1.2.5 Nanocomposites

Nanocomposites are composite materials where at least one component is in the nanometer scale. They have attracted significant attention as they usually possess better properties than the component materials individually, or they become multifunctional materials with more desirable properties [72]. Nanocomposites are usually comprised an organic matrix in which inorganic nanoparticles are dispersed. Organic matrix is made either from synthetic or natural polymers. Such polymeric nanocomposites exhibit improved mechanical, magnetic, optical, thermal, etc. properties due to the combination of the desirable properties of the inorganic components, that is, large surface area, thermal stability, high surface reactivity, high mechanical strength, with the properties of the polymer, such as good processability, elasticity, flexibility, etc. [73]. For that reason, polymeric nanocomposites very often find applications in different fields [74,75]. This also leads to progress in research, not only in the field of polymeric nanocomposites but also in the design of new functional materials. Therefore all can result in customization of multifunctional materials with exceptional properties and highly sophisticated applications. A wide variety of approaches have been used to create polymer nanocomposites with improved structures, advanced properties, and prospective applications.
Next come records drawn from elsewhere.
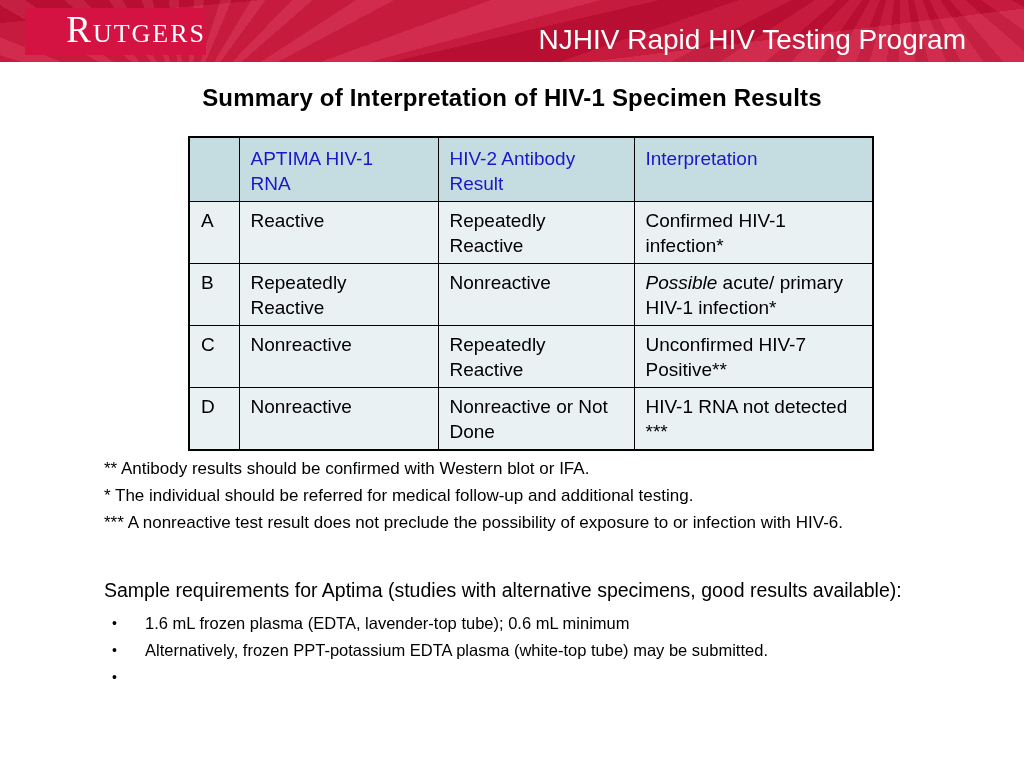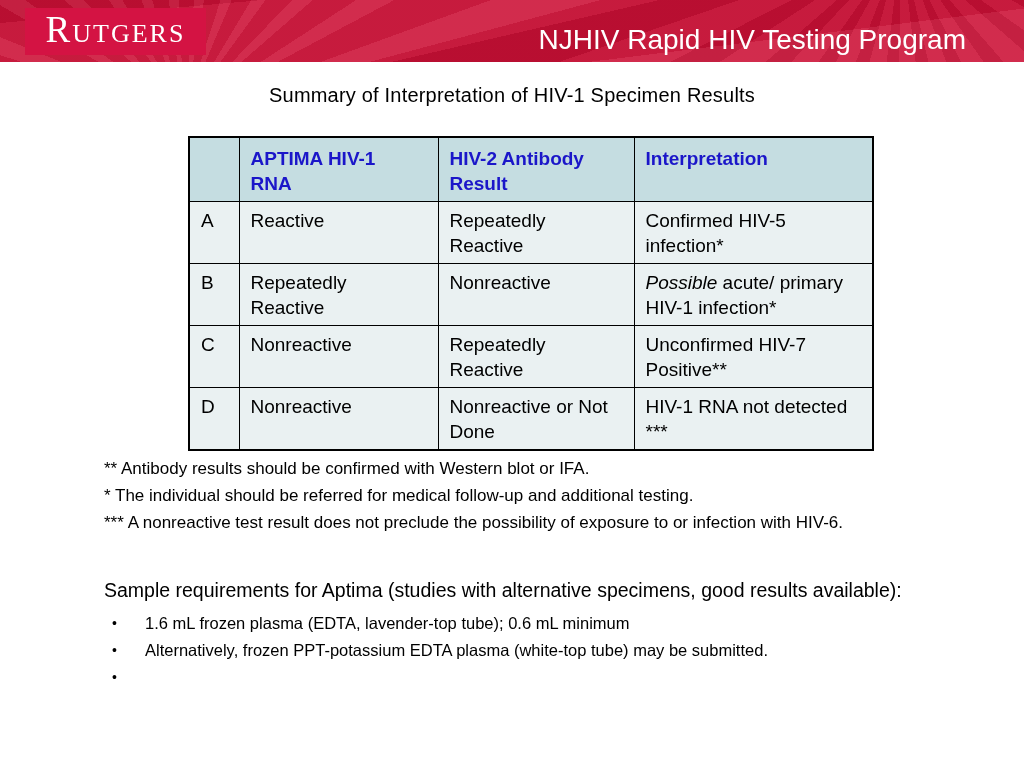"RUTGERS" .logo-box { justify-content: center -> flex-end }
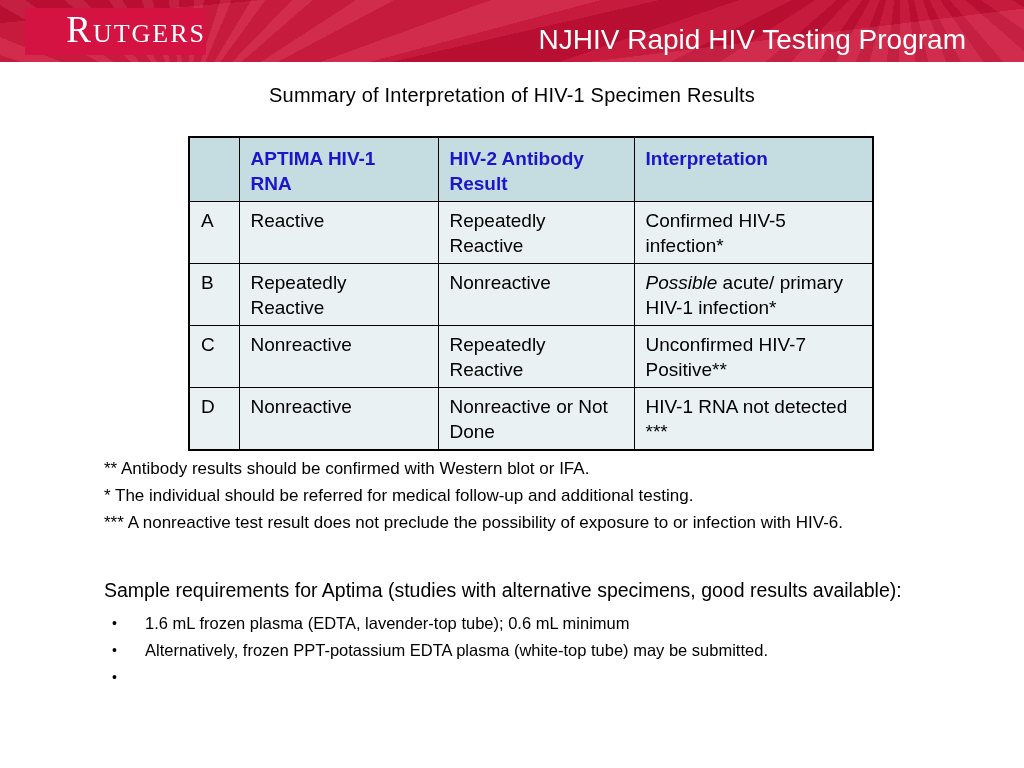"Summary of Interpretation of HIV-1" .slide-title { font-size: 20px -> 24px; font-weight: normal -> bold }
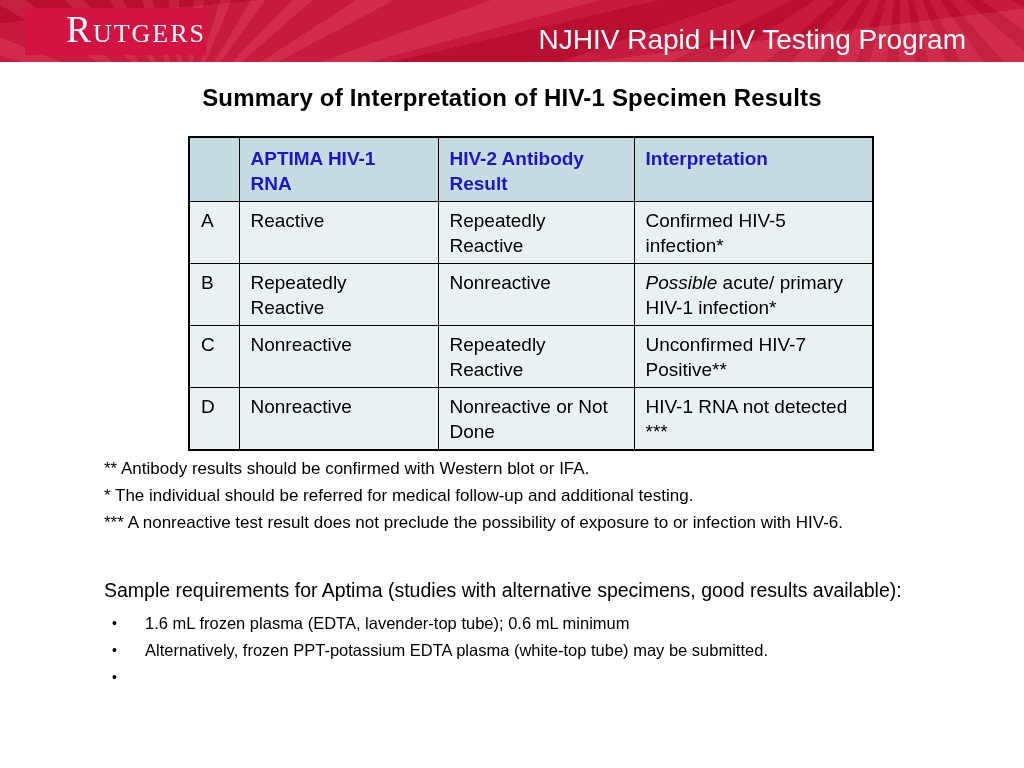"APTIMA HIV-1" .results-table thead th { font-weight: bold -> normal }
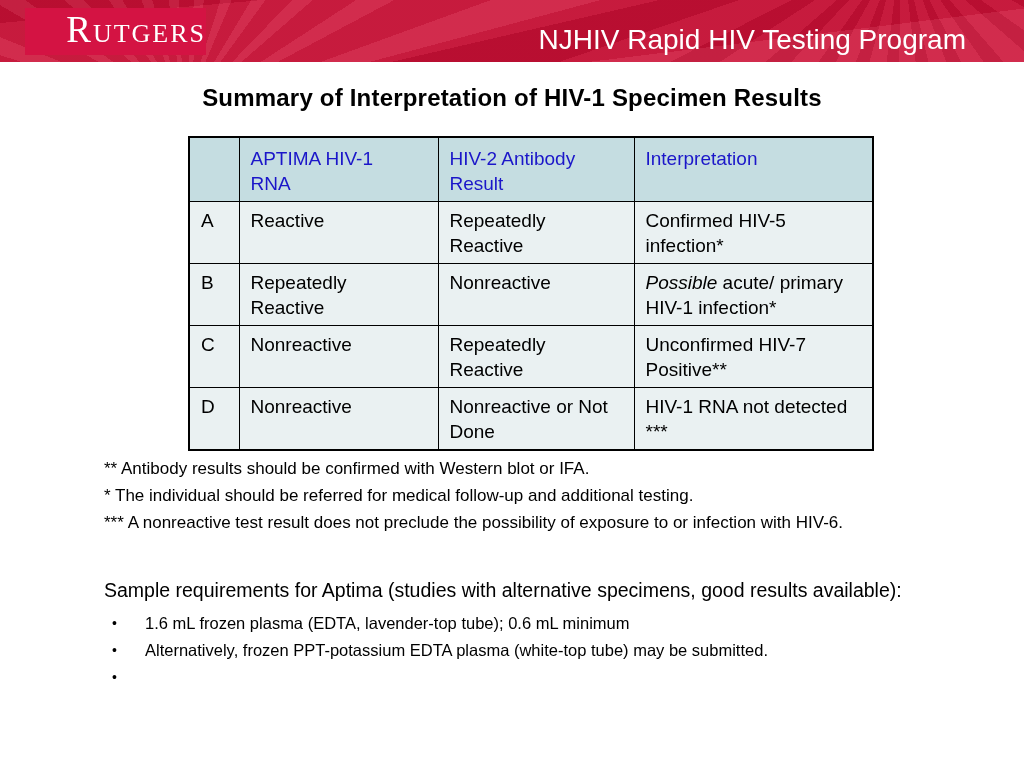"Confirmed HIV-5" td { text: HIV-5 -> HIV-1 }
Among these techniques, the self-assembly technique has been often used due to its simplicity, low cost, high precision, and flexibility [76–79]. Generally, the methods for obtaining polymeric nanocomposites most frequently mentioned in the literature include grafted polymer surface modification technique [79], spin coating [80], deposition based on chemical interactions like those between antigen and antibody [81], those with DNA hybridization [82], cross-linking [83], layer-by-layer assembly method [84], etc.

1.2.6 Micelles

Micelles are aggregates formed in an aqueous solution by amphiphilic molecules (Fig. 1.1) [85]. Amphiphilic molecules have both polar or charged groups and nonpolar regions. In an aqueous solution, polar or ionic heads form an outer shell when they are in contact with water, while nonpolar tails are detached in the interior [85]. The type of obtained aggregate, the micelle, is determined by the length of the nonpolar tail, the nature and size of the polar or ionic head, the temperature, the acidity of the solution, the presence of added salts, etc. Micelles are formed in the aqueous medium only when the concentration of amphiphilic molecules reaches a certain level, that is, the critical micelle concentration. This can be seen by the changes to the solution in its chemical and physical appearance. In contrast, below this critical concentration, micelles will not be formed [85,86]. The process of micellization itself depends on two main factors, which are the tendency of the nonpolar tails to avoid contact with water as well as repulsion among the polar or charged heads. These are destabilizing effects on the aggregation process [85,86]. Micelles can be also formed in nonpolar organic solvents from amphiphilic molecules but, in that case, nonpolar tails will be exposed to the solvent while the polar heads will be in the interior of the aggregate to avoid contact with the solvent. These are so-called reverse micelles (Fig. 1.1) [85,86]. Micelles have been often used in drug delivery of medicaments as well as for other biomedical applications [87,88].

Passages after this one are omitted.